Segment Start: Exercise materials

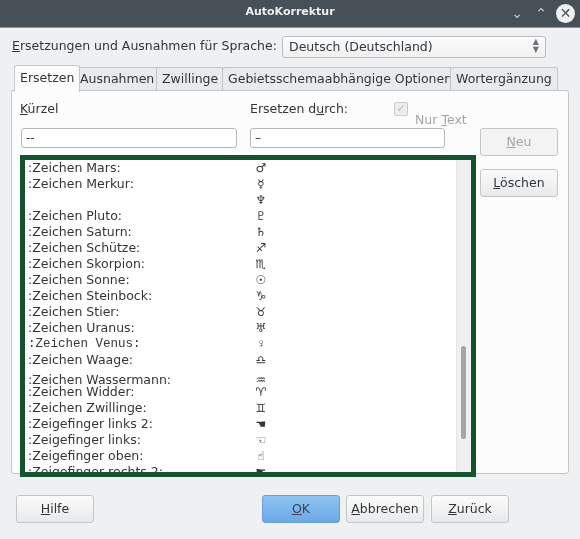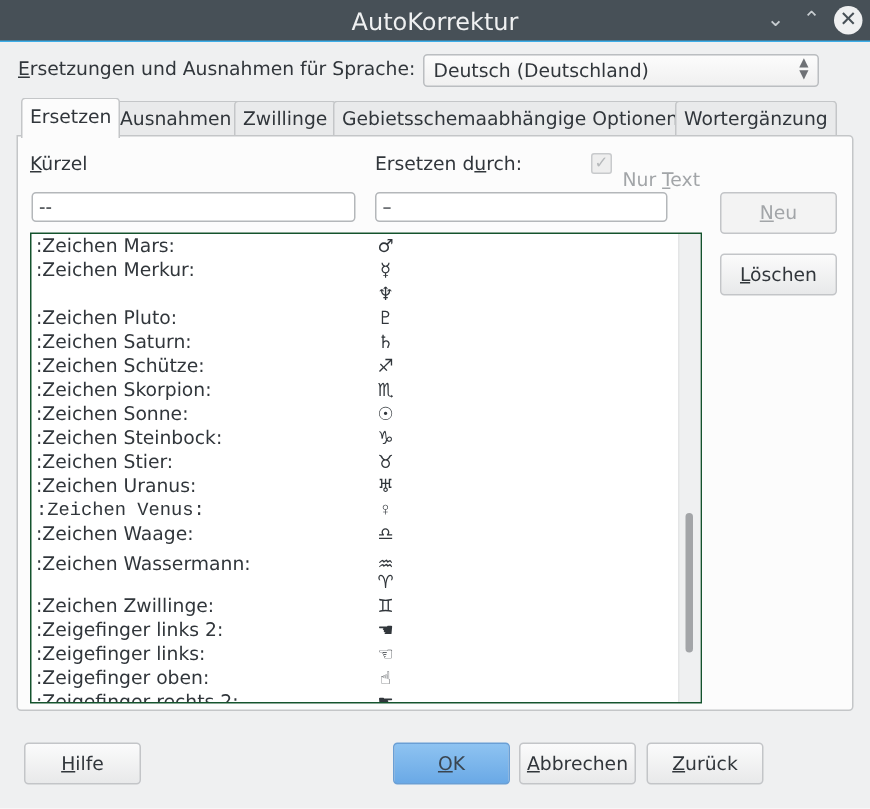--- a/index.html
+++ b/index.html
@@ -5,7 +5,7 @@
   html,body{margin:0;padding:0;}
   body{width:580px;height:539px;overflow:hidden;background:#eff0f1;font-family:"DejaVu Sans","Liberation Sans",sans-serif;font-size:12.5px;color:#31363b;position:relative;}
   .titlebar{position:absolute;left:0;top:0;width:580px;height:27px;background:#475057;color:#eff0f1;border-bottom:1px solid #3daee9;}
-  .titlebar .title{position:absolute;left:0;right:0;top:5px;text-align:center;font-size:16px;}
+  .titlebar .title{position:absolute;left:0;right:0;top:5px;text-align:center;font-size:11px;font-weight:bold;}
   .tb-btn{position:absolute;top:3px;width:20px;height:20px;color:#c8cdd1;font-size:14px;text-align:center;line-height:20px;cursor:pointer;}
   .tb-close{background:#eff0f1;color:#475057;border-radius:50%;font-weight:bold;width:19px;height:19px;line-height:19px;top:4px;}
   .lang-label{position:absolute;left:12px;top:38px;}

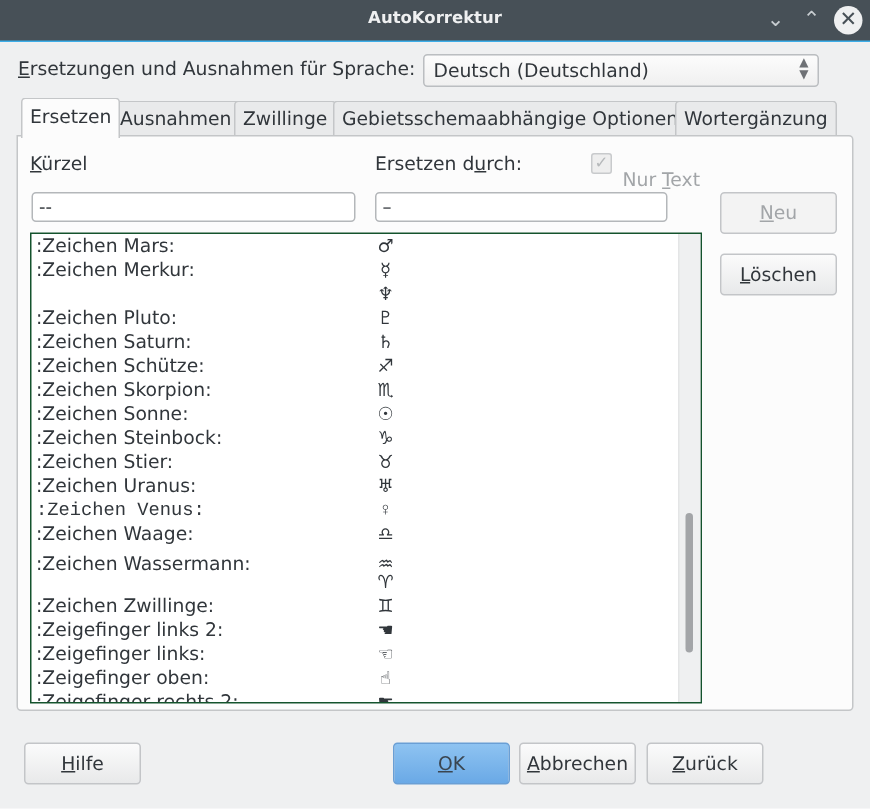--- a/index.html
+++ b/index.html
@@ -22,7 +22,7 @@
   .btn{position:absolute;border:1px solid #c3c5c8;border-radius:3px;background:linear-gradient(#fbfbfb,#e8e9ea);text-align:center;cursor:pointer;}
   .btn.disabled{color:#a2a5a8;background:#f3f3f3;}
   .checkbox{position:absolute;width:12px;height:12px;border:1px solid #c8cacc;border-radius:2px;background:#eee;color:#b5b8ba;font-size:11px;line-height:12px;text-align:center;}
-  .list{position:absolute;left:8px;top:64px;width:446px;height:312px;border:1px solid #14532d;background:#fff;overflow:hidden;}
+  .list{position:absolute;left:8px;top:64px;width:446px;height:312px;border:5px solid #14532d;background:#fff;overflow:hidden;}
   .row{position:absolute;left:0;height:16px;width:430px;font-size:12.5px;line-height:16px;}
   .row .k{position:absolute;left:3px;}
   .row .v{position:absolute;left:229px;width:14px;text-align:center;font-size:12px;}

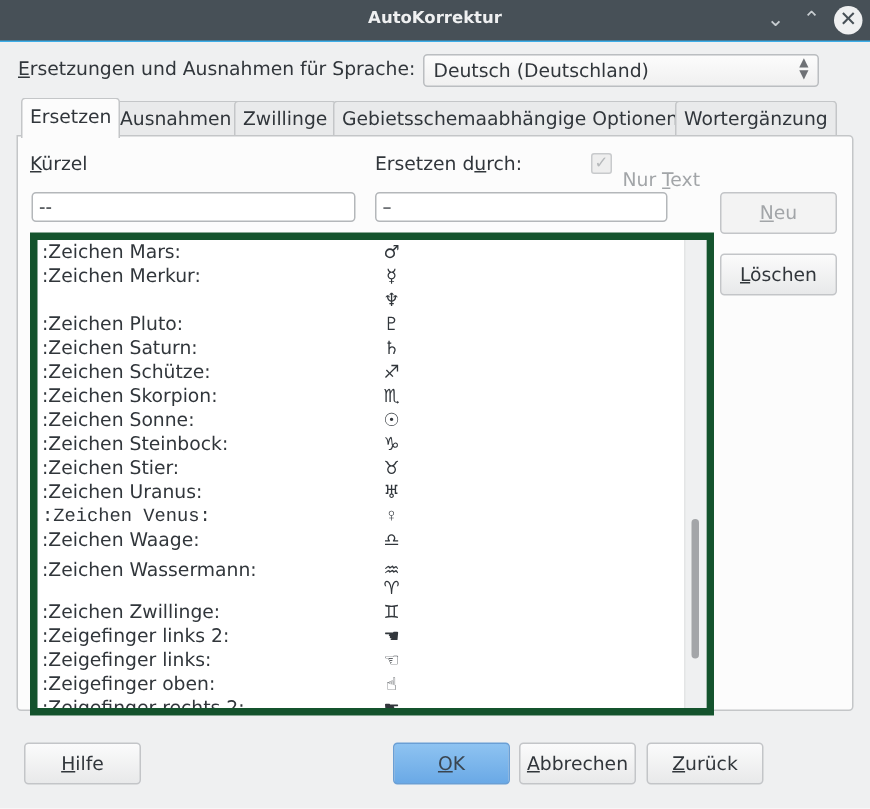--- a/index.html
+++ b/index.html
@@ -125,6 +125,7 @@
           <span class="v">♒</span>
         </div>
         <div class="row" style="top: 224px;">
+          <span class="k">:Zeichen Widder:</span>
           <span class="v">♈</span>
         </div>
         <div class="row" style="top: 240px;">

Segment End: Exercise materials

## Work request
Please give the entries again word for word, without any pictures.

## Finished task
--- a/index.html
+++ b/index.html
@@ -5,7 +5,7 @@
   html,body{margin:0;padding:0;}
   body{width:580px;height:539px;overflow:hidden;background:#eff0f1;font-family:"DejaVu Sans","Liberation Sans",sans-serif;font-size:12.5px;color:#31363b;position:relative;}
   .titlebar{position:absolute;left:0;top:0;width:580px;height:27px;background:#475057;color:#eff0f1;border-bottom:1px solid #3daee9;}
-  .titlebar .title{position:absolute;left:0;right:0;top:5px;text-align:center;font-size:16px;}
+  .titlebar .title{position:absolute;left:0;right:0;top:5px;text-align:center;font-size:11px;font-weight:bold;}
   .tb-btn{position:absolute;top:3px;width:20px;height:20px;color:#c8cdd1;font-size:14px;text-align:center;line-height:20px;cursor:pointer;}
   .tb-close{background:#eff0f1;color:#475057;border-radius:50%;font-weight:bold;width:19px;height:19px;line-height:19px;top:4px;}
   .lang-label{position:absolute;left:12px;top:38px;}

--- a/index.html
+++ b/index.html
@@ -22,7 +22,7 @@
   .btn{position:absolute;border:1px solid #c3c5c8;border-radius:3px;background:linear-gradient(#fbfbfb,#e8e9ea);text-align:center;cursor:pointer;}
   .btn.disabled{color:#a2a5a8;background:#f3f3f3;}
   .checkbox{position:absolute;width:12px;height:12px;border:1px solid #c8cacc;border-radius:2px;background:#eee;color:#b5b8ba;font-size:11px;line-height:12px;text-align:center;}
-  .list{position:absolute;left:8px;top:64px;width:446px;height:312px;border:1px solid #14532d;background:#fff;overflow:hidden;}
+  .list{position:absolute;left:8px;top:64px;width:446px;height:312px;border:5px solid #14532d;background:#fff;overflow:hidden;}
   .row{position:absolute;left:0;height:16px;width:430px;font-size:12.5px;line-height:16px;}
   .row .k{position:absolute;left:3px;}
   .row .v{position:absolute;left:229px;width:14px;text-align:center;font-size:12px;}

--- a/index.html
+++ b/index.html
@@ -125,6 +125,7 @@
           <span class="v">♒</span>
         </div>
         <div class="row" style="top: 224px;">
+          <span class="k">:Zeichen Widder:</span>
           <span class="v">♈</span>
         </div>
         <div class="row" style="top: 240px;">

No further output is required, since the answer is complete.